SUPPLIED DATA —
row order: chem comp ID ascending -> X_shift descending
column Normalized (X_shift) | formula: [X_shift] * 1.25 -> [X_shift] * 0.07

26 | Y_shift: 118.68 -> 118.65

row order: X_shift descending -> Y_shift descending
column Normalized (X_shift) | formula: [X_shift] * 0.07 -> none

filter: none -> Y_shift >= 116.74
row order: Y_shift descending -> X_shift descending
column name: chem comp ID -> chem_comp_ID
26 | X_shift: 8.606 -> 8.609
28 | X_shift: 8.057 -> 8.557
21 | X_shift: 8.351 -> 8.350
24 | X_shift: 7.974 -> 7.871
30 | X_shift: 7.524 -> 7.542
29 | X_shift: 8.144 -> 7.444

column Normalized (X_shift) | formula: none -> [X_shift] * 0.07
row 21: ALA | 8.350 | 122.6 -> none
* * *
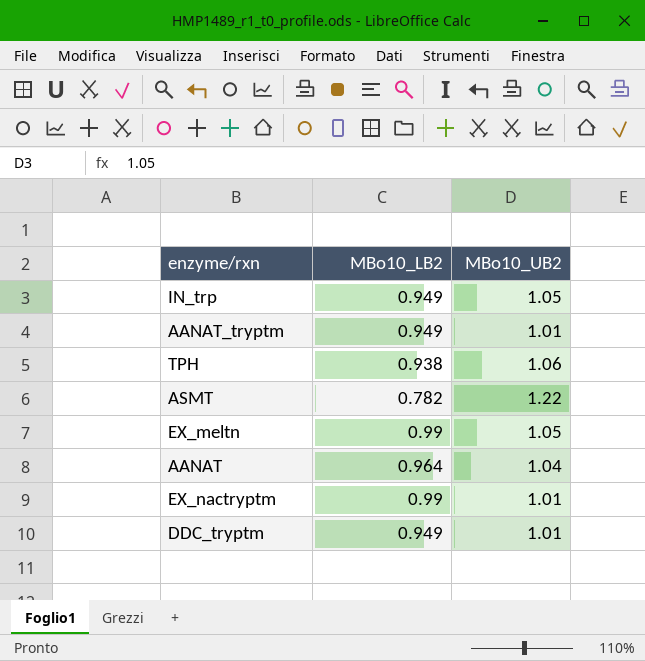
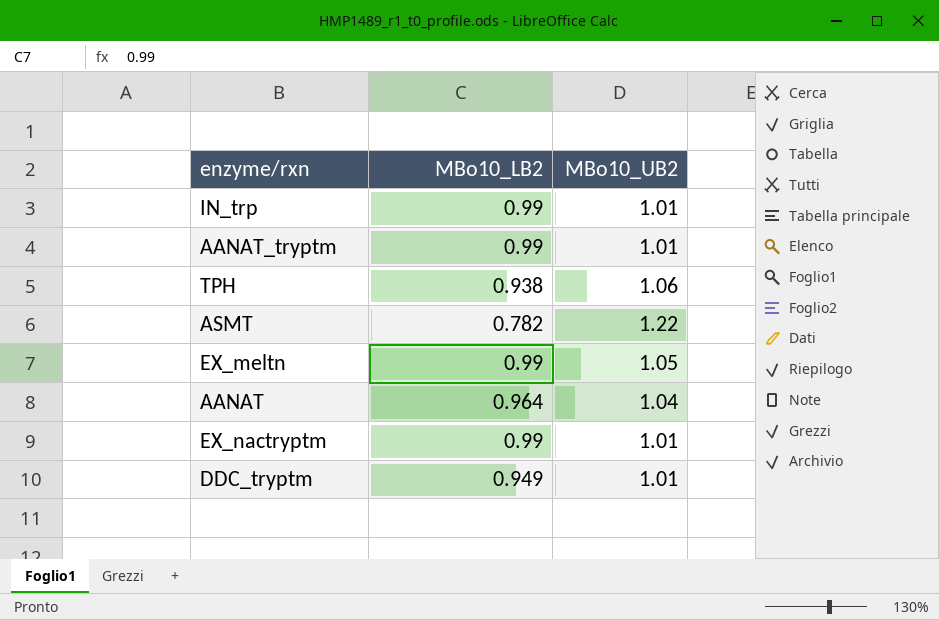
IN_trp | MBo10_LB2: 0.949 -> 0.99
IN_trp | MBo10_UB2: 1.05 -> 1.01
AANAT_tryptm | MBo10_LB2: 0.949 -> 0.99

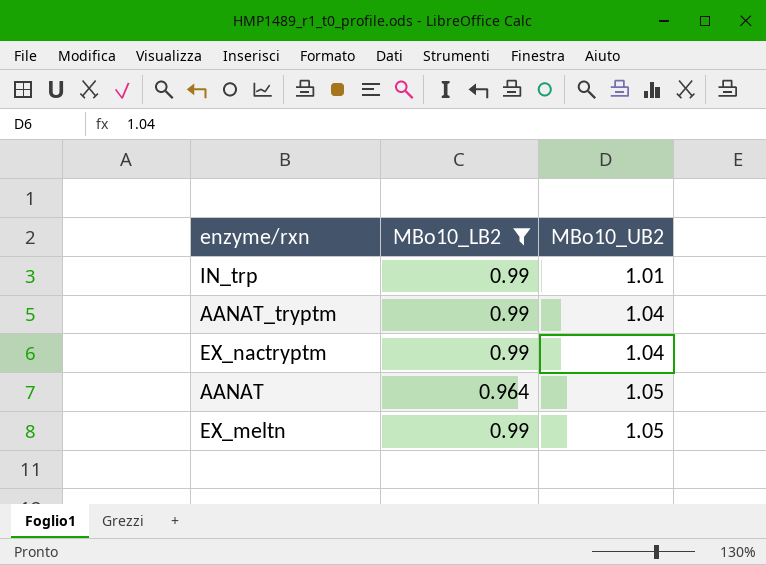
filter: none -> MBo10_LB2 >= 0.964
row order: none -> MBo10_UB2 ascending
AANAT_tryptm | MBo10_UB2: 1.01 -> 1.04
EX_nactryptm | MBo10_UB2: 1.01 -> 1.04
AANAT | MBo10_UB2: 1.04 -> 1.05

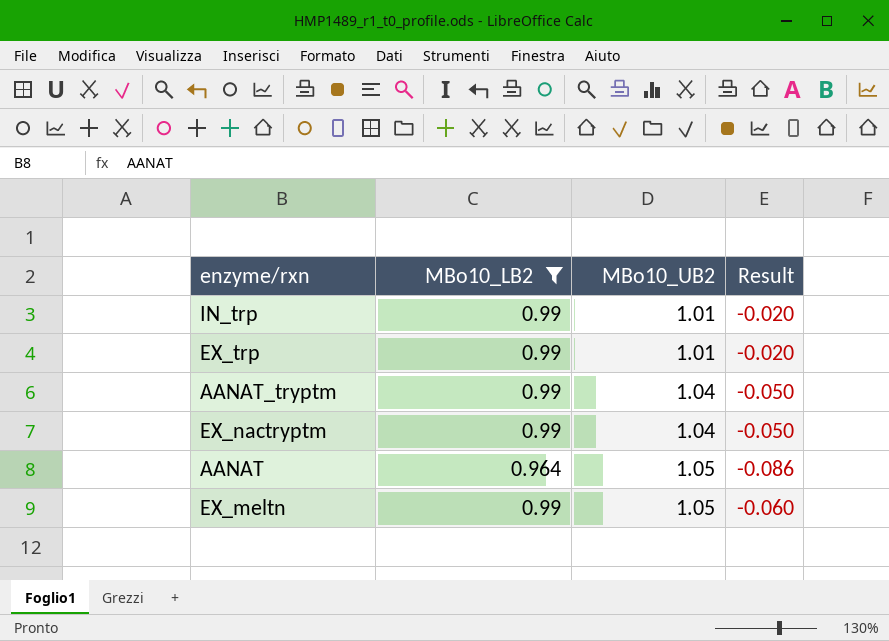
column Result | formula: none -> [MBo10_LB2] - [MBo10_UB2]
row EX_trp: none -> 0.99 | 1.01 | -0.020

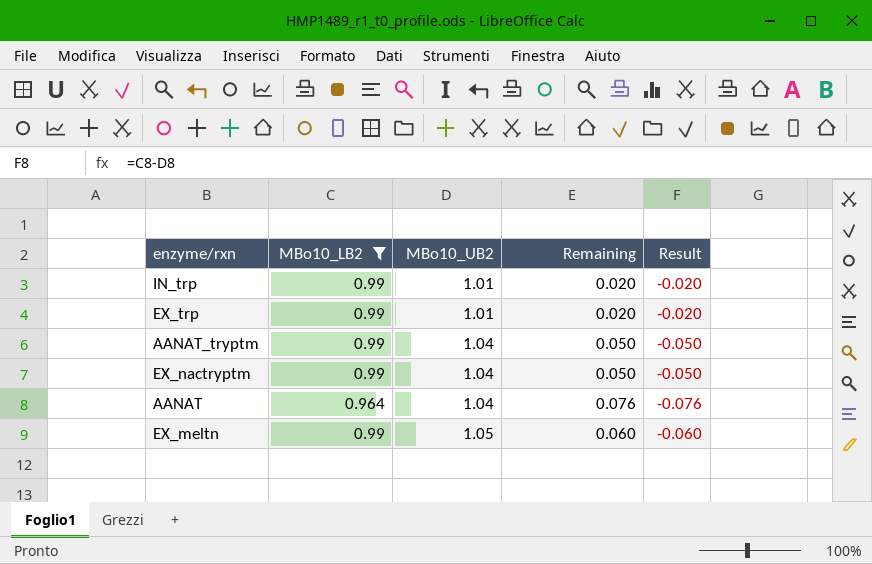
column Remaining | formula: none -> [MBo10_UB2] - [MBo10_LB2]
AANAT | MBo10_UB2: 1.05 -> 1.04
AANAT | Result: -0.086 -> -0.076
--
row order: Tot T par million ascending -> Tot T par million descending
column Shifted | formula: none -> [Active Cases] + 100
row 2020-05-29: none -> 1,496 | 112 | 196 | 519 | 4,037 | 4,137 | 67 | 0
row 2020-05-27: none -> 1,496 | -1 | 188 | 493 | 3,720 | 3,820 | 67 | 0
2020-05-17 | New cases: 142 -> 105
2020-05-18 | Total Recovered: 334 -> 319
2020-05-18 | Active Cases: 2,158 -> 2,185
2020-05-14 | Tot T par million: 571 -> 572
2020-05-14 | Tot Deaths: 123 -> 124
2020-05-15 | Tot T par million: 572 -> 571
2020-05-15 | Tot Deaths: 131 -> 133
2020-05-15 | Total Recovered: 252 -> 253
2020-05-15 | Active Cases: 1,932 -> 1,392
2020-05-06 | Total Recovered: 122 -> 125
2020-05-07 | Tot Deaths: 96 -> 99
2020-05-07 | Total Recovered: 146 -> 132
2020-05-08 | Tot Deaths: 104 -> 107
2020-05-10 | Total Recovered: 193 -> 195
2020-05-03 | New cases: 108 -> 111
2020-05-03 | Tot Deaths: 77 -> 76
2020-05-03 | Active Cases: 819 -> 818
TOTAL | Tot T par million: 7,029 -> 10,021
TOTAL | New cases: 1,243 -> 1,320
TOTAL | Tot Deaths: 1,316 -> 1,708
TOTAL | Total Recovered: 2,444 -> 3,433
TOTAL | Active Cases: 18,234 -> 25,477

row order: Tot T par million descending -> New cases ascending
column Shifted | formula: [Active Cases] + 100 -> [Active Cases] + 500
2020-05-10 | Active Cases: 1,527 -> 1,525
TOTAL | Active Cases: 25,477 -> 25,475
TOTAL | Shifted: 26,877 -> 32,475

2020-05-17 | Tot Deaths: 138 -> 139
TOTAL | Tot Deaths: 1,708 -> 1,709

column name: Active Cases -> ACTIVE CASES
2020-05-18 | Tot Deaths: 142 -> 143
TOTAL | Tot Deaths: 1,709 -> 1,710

DIRECTIONS — From the records above, print only the lines between the one holding "row order: chem" and the one holding "26 | X_shift: 8.606 -> 8.609", inclusive, exactly as they stand.

RESPONSE TO THE EXERCISE —
row order: chem comp ID ascending -> X_shift descending
column Normalized (X_shift) | formula: [X_shift] * 1.25 -> [X_shift] * 0.07

26 | Y_shift: 118.68 -> 118.65

row order: X_shift descending -> Y_shift descending
column Normalized (X_shift) | formula: [X_shift] * 0.07 -> none

filter: none -> Y_shift >= 116.74
row order: Y_shift descending -> X_shift descending
column name: chem comp ID -> chem_comp_ID
26 | X_shift: 8.606 -> 8.609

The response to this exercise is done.